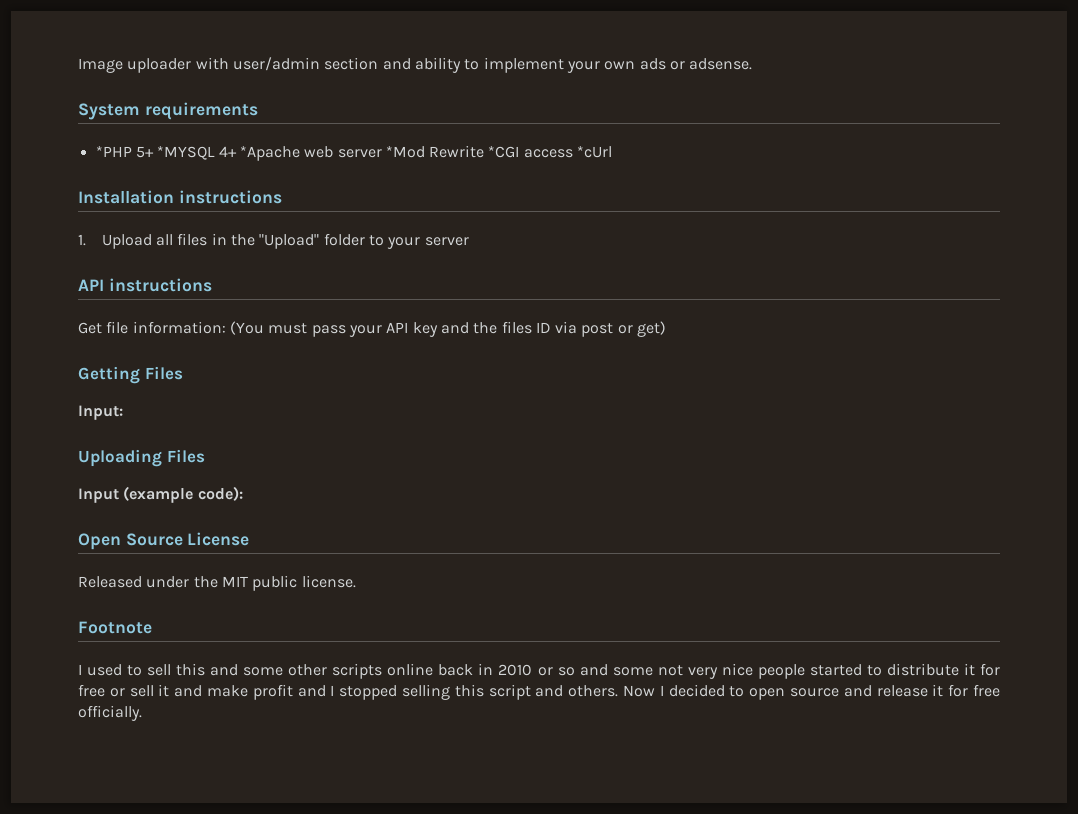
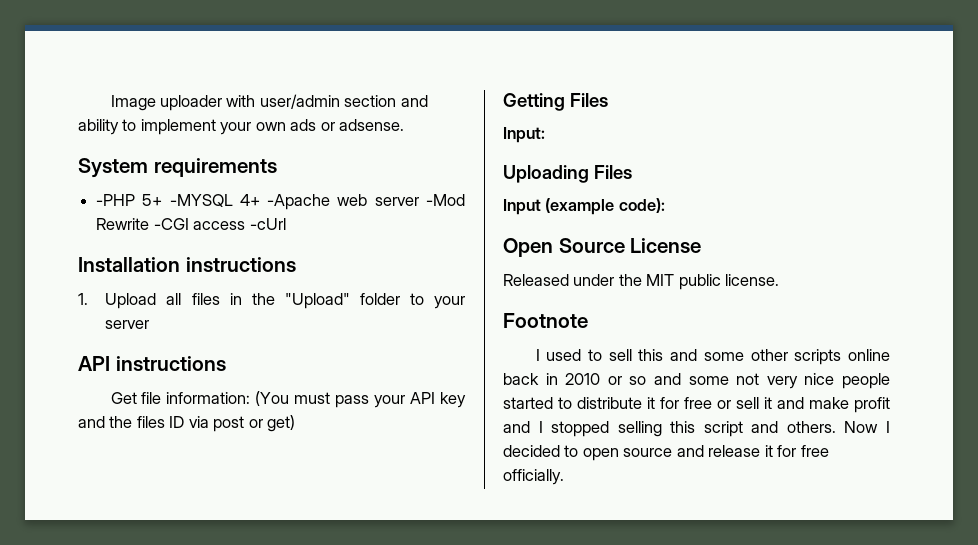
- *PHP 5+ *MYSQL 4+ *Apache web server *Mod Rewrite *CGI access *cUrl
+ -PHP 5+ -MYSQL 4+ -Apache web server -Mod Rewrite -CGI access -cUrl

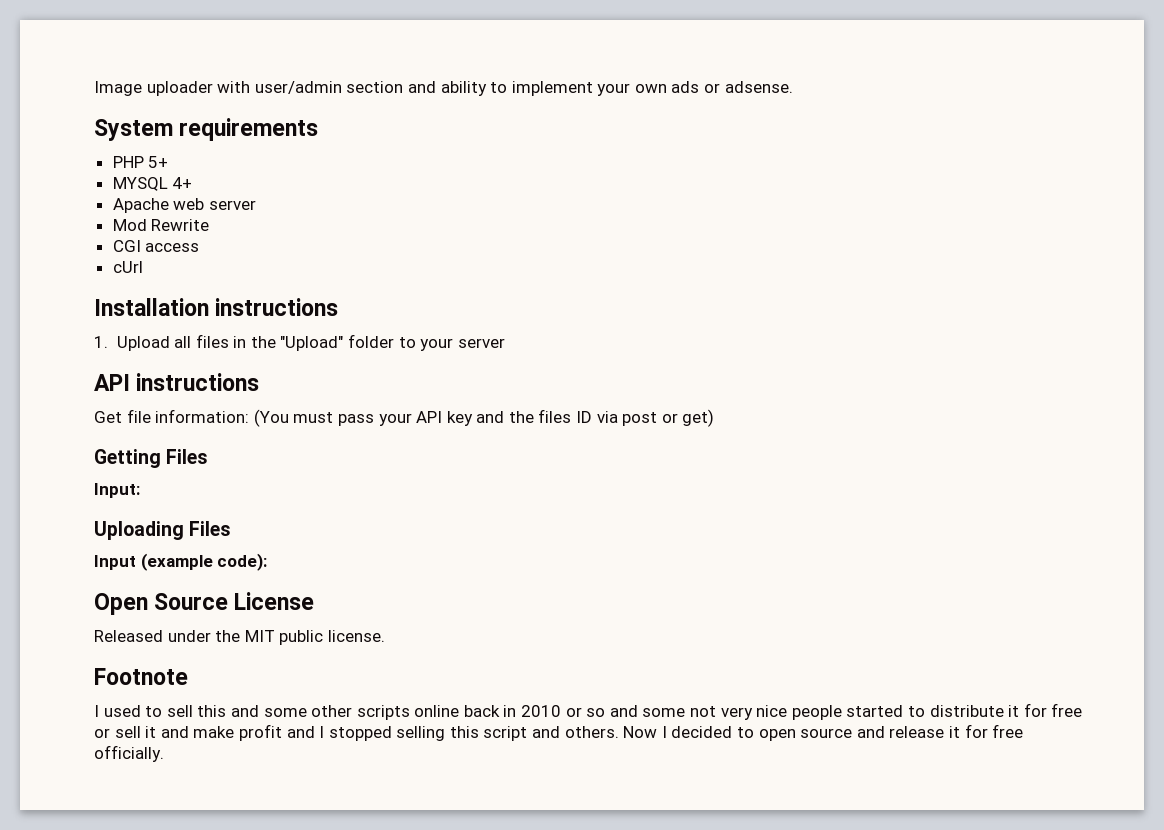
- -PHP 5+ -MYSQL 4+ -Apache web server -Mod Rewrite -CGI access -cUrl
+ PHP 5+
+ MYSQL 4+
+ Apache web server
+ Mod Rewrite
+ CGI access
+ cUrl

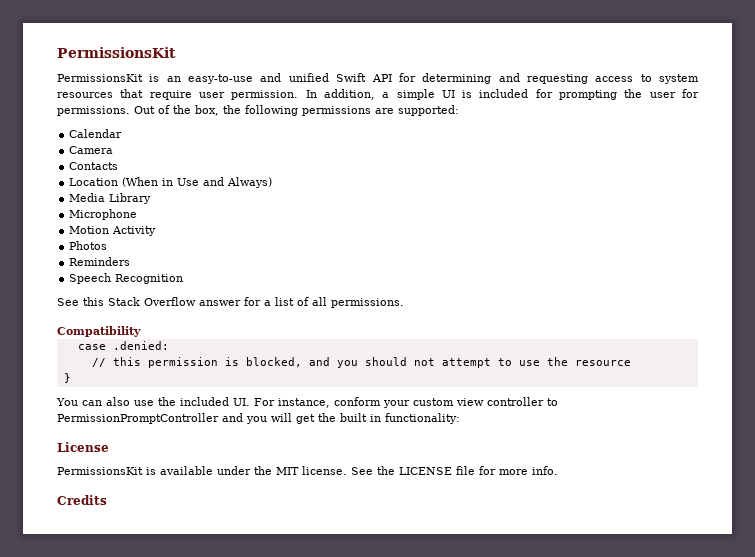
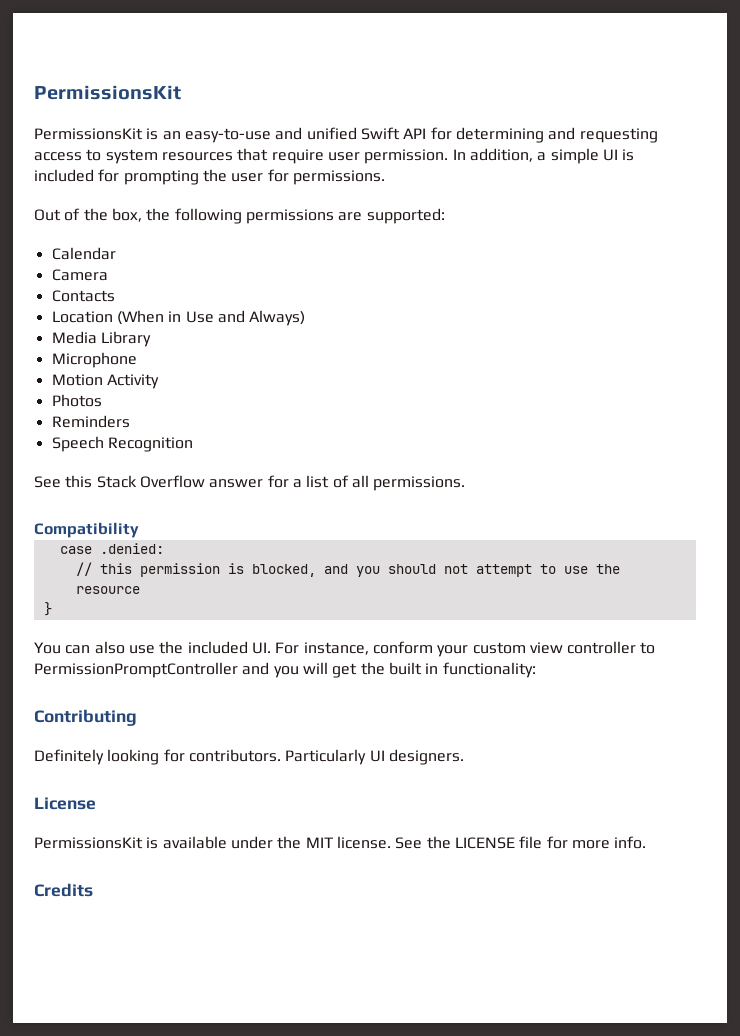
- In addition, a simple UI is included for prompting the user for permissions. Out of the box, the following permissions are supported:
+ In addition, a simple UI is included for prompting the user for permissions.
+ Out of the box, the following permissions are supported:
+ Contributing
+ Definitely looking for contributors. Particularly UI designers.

○ ○ ○ ○

• What you have to do
Would you give the data above again word for word, minus the pictures?

• Written response
- *PHP 5+ *MYSQL 4+ *Apache web server *Mod Rewrite *CGI access *cUrl
+ -PHP 5+ -MYSQL 4+ -Apache web server -Mod Rewrite -CGI access -cUrl

- -PHP 5+ -MYSQL 4+ -Apache web server -Mod Rewrite -CGI access -cUrl
+ PHP 5+
+ MYSQL 4+
+ Apache web server
+ Mod Rewrite
+ CGI access
+ cUrl

- In addition, a simple UI is included for prompting the user for permissions. Out of the box, the following permissions are supported:
+ In addition, a simple UI is included for prompting the user for permissions.
+ Out of the box, the following permissions are supported:
+ Contributing
+ Definitely looking for contributors. Particularly UI designers.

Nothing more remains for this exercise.